TASK DETAILS => What lines of the data below hold "install"? Show them.

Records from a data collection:
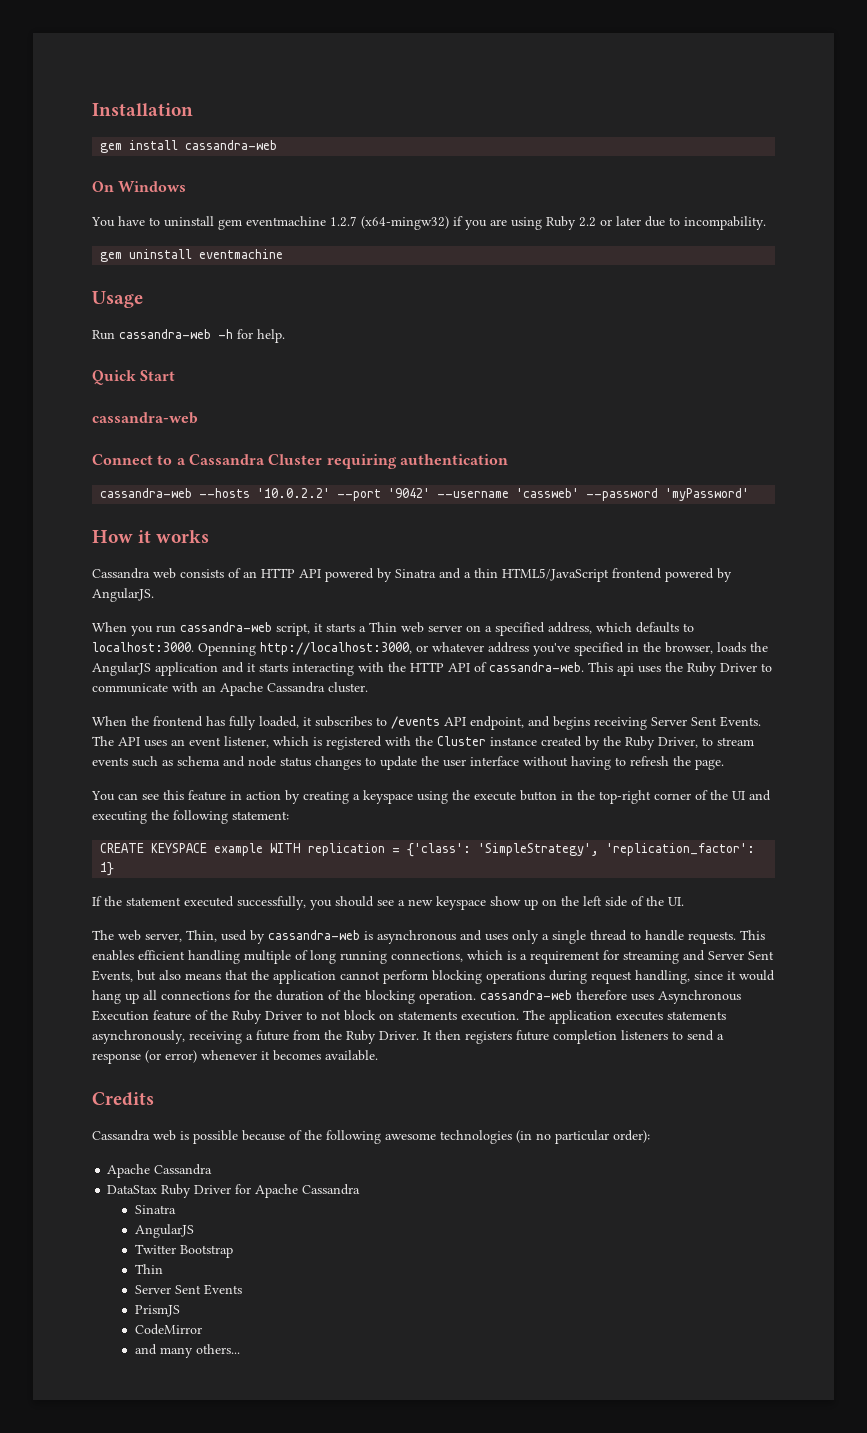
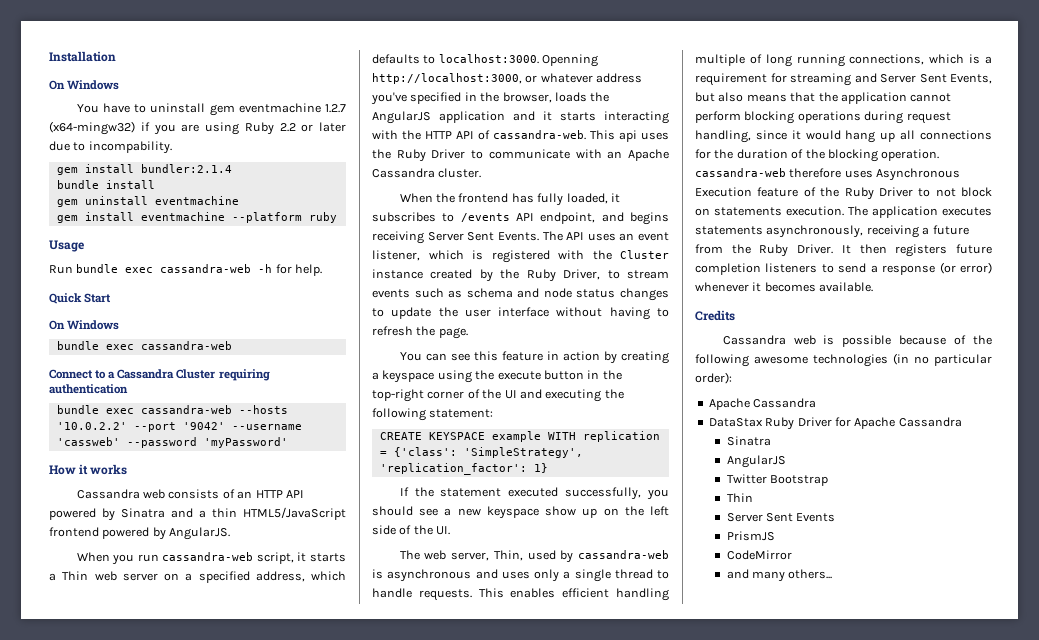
[100,140,278,153] // gem install cassandra-web -> (116, 56) none
[129,249,284,259] uninstall eventmachine -> [84,164,232,173] [56,180,155,189] [56,196,239,207] [56,212,337,223] install bundler:2.1.4 // bundle install // gem uninstall eventmachine // gem install eventmachine --platform ruby
(115, 335) none -> [76,264,154,273] bundle exec
(176, 375) none -> [49,320,120,330] [56,341,134,350] On Windows // bundle exec
(508, 459) none -> [56,405,134,414] bundle exec

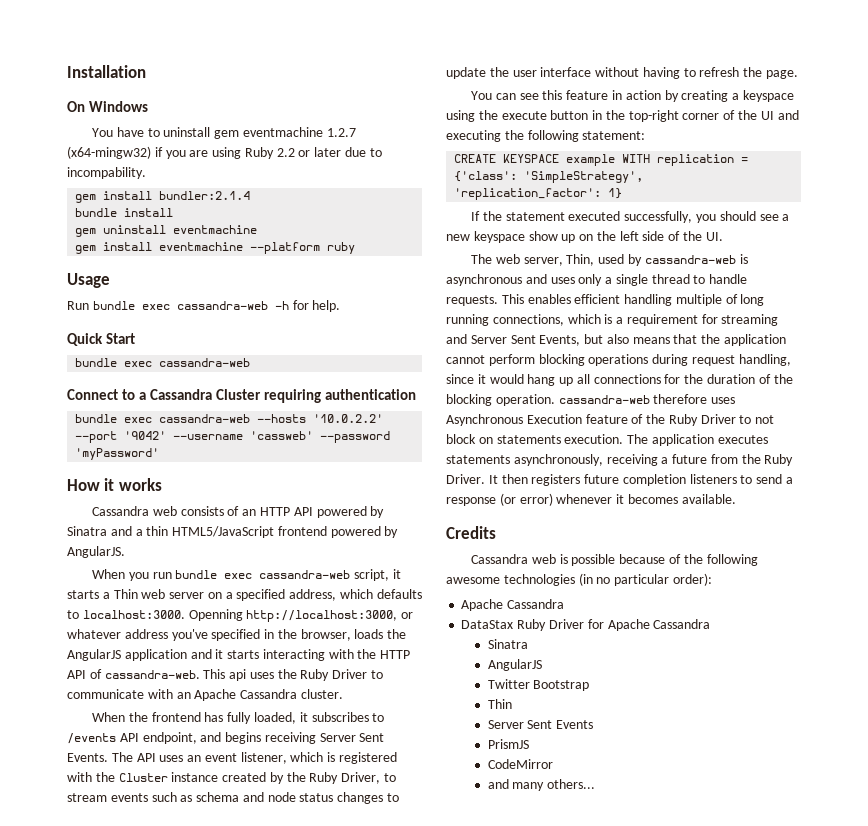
[49,320,120,330] // On Windows -> (136, 338) none
(159, 558) none -> [175,570,253,579] bundle exec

ANSWER FOR THE TASK =>
[100,140,278,153] // gem install cassandra-web -> (116, 56) none
[129,249,284,259] uninstall eventmachine -> [84,164,232,173] [56,180,155,189] [56,196,239,207] [56,212,337,223] install bundler:2.1.4 // bundle install // gem uninstall eventmachine // gem install eventmachine --platform ruby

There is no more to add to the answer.